The entries below are to be reproduced exactly, with their pictures omitted.

----------------------------------------

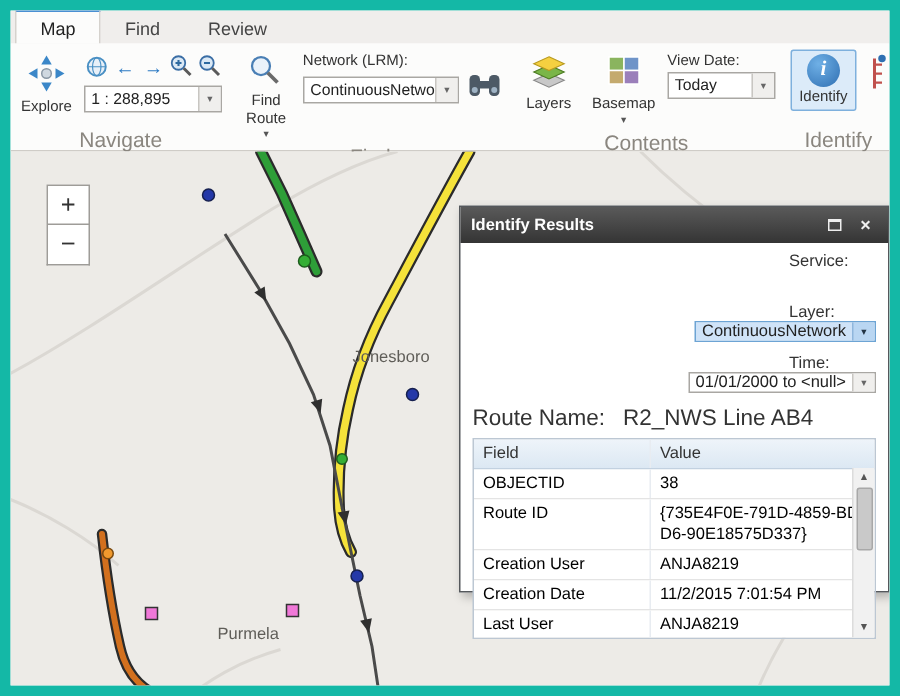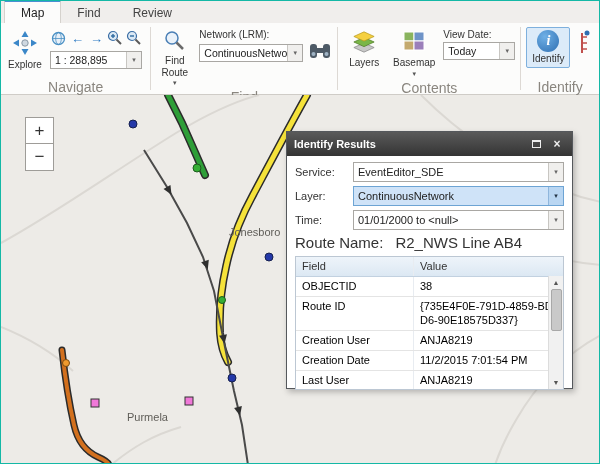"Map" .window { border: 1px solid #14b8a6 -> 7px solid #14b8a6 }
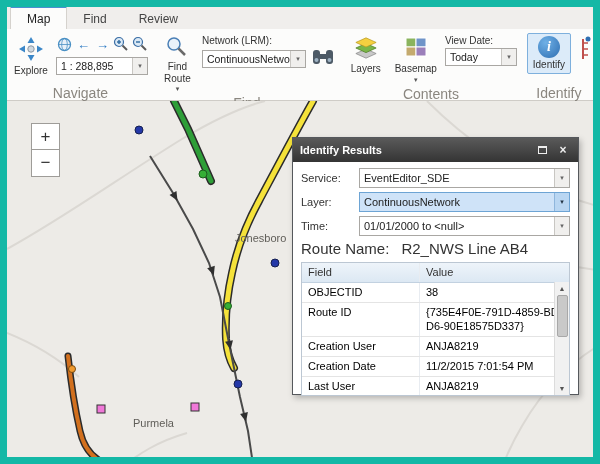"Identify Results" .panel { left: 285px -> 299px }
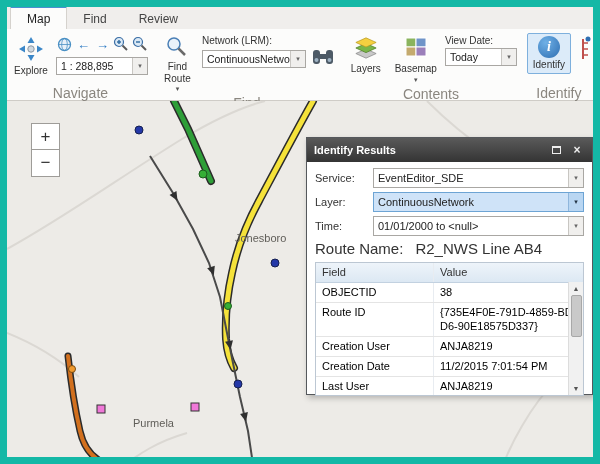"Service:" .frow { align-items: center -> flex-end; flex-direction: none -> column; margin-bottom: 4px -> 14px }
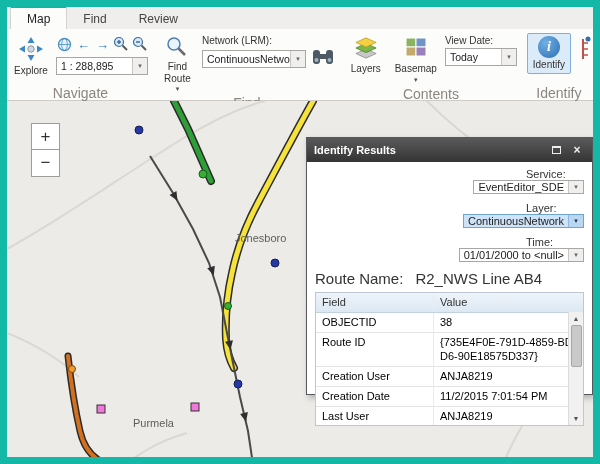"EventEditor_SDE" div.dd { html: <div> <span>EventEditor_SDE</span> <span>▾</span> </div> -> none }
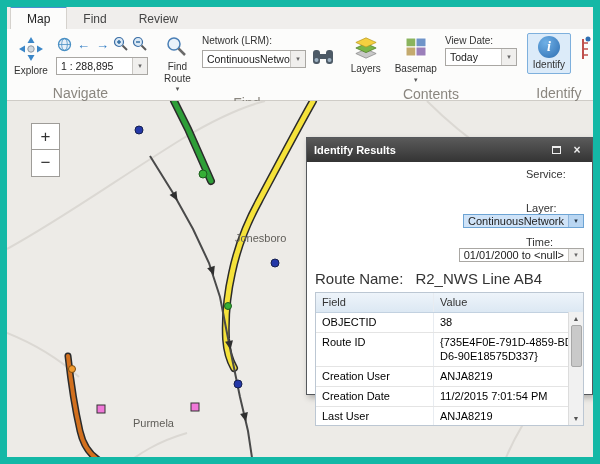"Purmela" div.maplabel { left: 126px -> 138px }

----------------------------------------

[SOLUTION FOR THIS PROBLEM]
"Map" .window { border: 1px solid #14b8a6 -> 7px solid #14b8a6 }
"Identify Results" .panel { left: 285px -> 299px }
"Service:" .frow { align-items: center -> flex-end; flex-direction: none -> column; margin-bottom: 4px -> 14px }
"EventEditor_SDE" div.dd { html: <div> <span>EventEditor_SDE</span> <span>▾</span> </div> -> none }
"Purmela" div.maplabel { left: 126px -> 138px }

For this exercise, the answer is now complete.